> EXERCISE REQUIREMENTS
Once the line holding "MAZDA MAZDA 5 2016" is found in the listing below, write it out and each later line exactly, up to and including the one holding "total: 1769.45 -> 3438.12".

> TASK MATERIAL
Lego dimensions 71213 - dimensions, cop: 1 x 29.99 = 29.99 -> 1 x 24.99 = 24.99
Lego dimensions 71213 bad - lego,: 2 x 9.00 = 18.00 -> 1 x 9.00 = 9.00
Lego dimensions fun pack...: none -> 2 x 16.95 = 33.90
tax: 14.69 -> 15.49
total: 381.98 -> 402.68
==
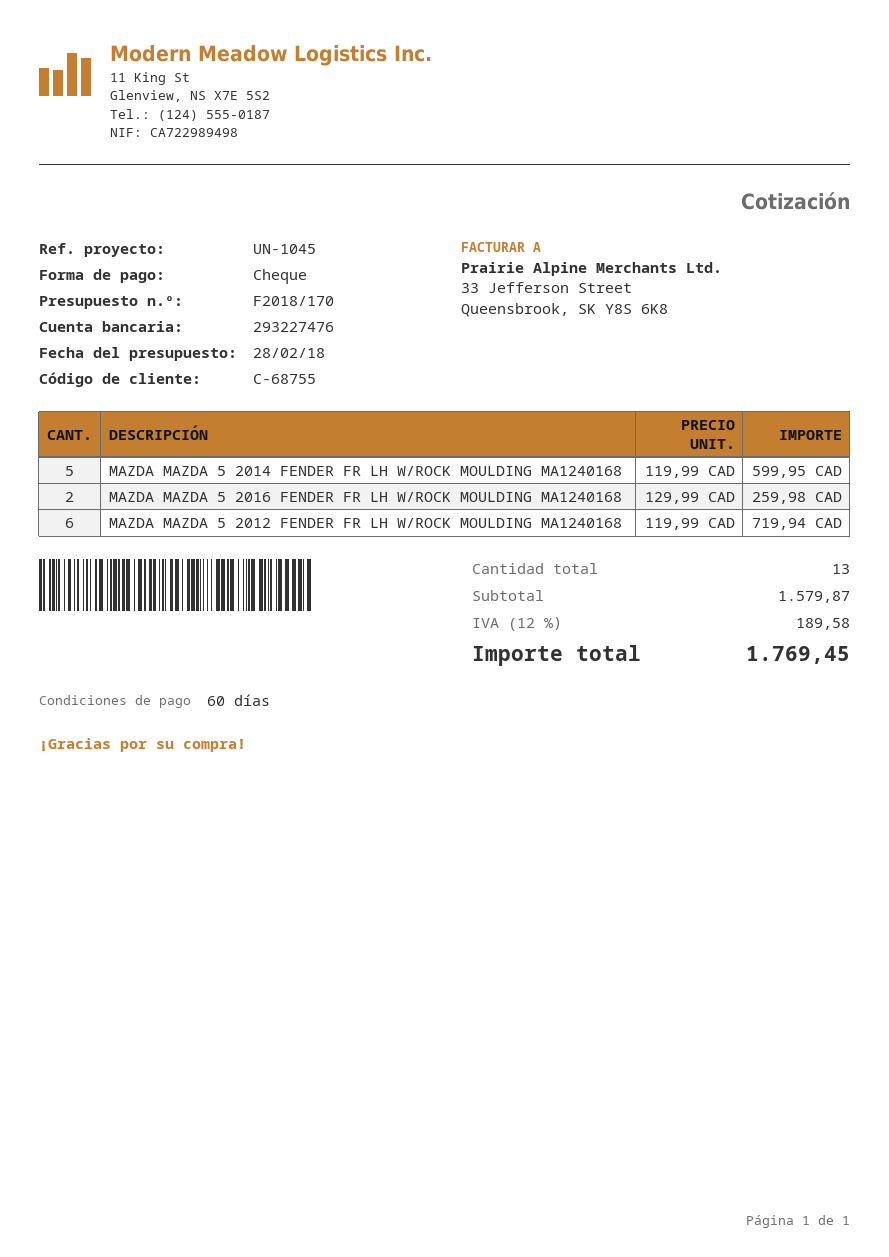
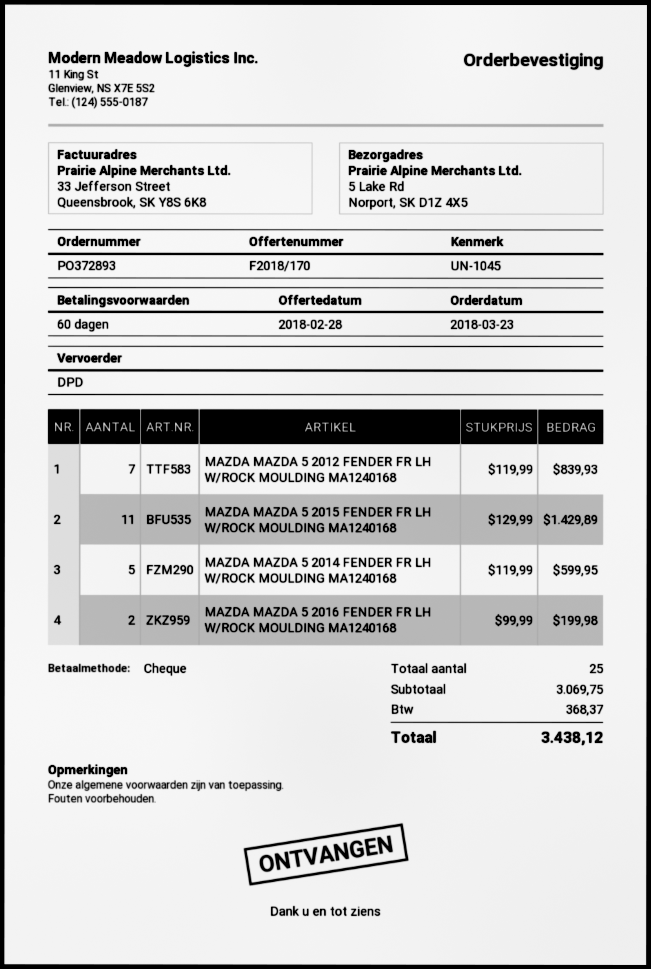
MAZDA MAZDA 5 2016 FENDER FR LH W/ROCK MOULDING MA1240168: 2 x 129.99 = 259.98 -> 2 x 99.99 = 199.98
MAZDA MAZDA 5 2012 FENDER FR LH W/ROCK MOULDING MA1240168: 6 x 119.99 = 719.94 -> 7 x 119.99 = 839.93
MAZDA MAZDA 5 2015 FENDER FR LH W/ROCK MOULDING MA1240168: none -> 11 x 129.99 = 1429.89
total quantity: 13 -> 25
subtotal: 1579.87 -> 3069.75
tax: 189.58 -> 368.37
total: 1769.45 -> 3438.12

> RESPONSE FOR THIS EXERCISE
MAZDA MAZDA 5 2016 FENDER FR LH W/ROCK MOULDING MA1240168: 2 x 129.99 = 259.98 -> 2 x 99.99 = 199.98
MAZDA MAZDA 5 2012 FENDER FR LH W/ROCK MOULDING MA1240168: 6 x 119.99 = 719.94 -> 7 x 119.99 = 839.93
MAZDA MAZDA 5 2015 FENDER FR LH W/ROCK MOULDING MA1240168: none -> 11 x 129.99 = 1429.89
total quantity: 13 -> 25
subtotal: 1579.87 -> 3069.75
tax: 189.58 -> 368.37
total: 1769.45 -> 3438.12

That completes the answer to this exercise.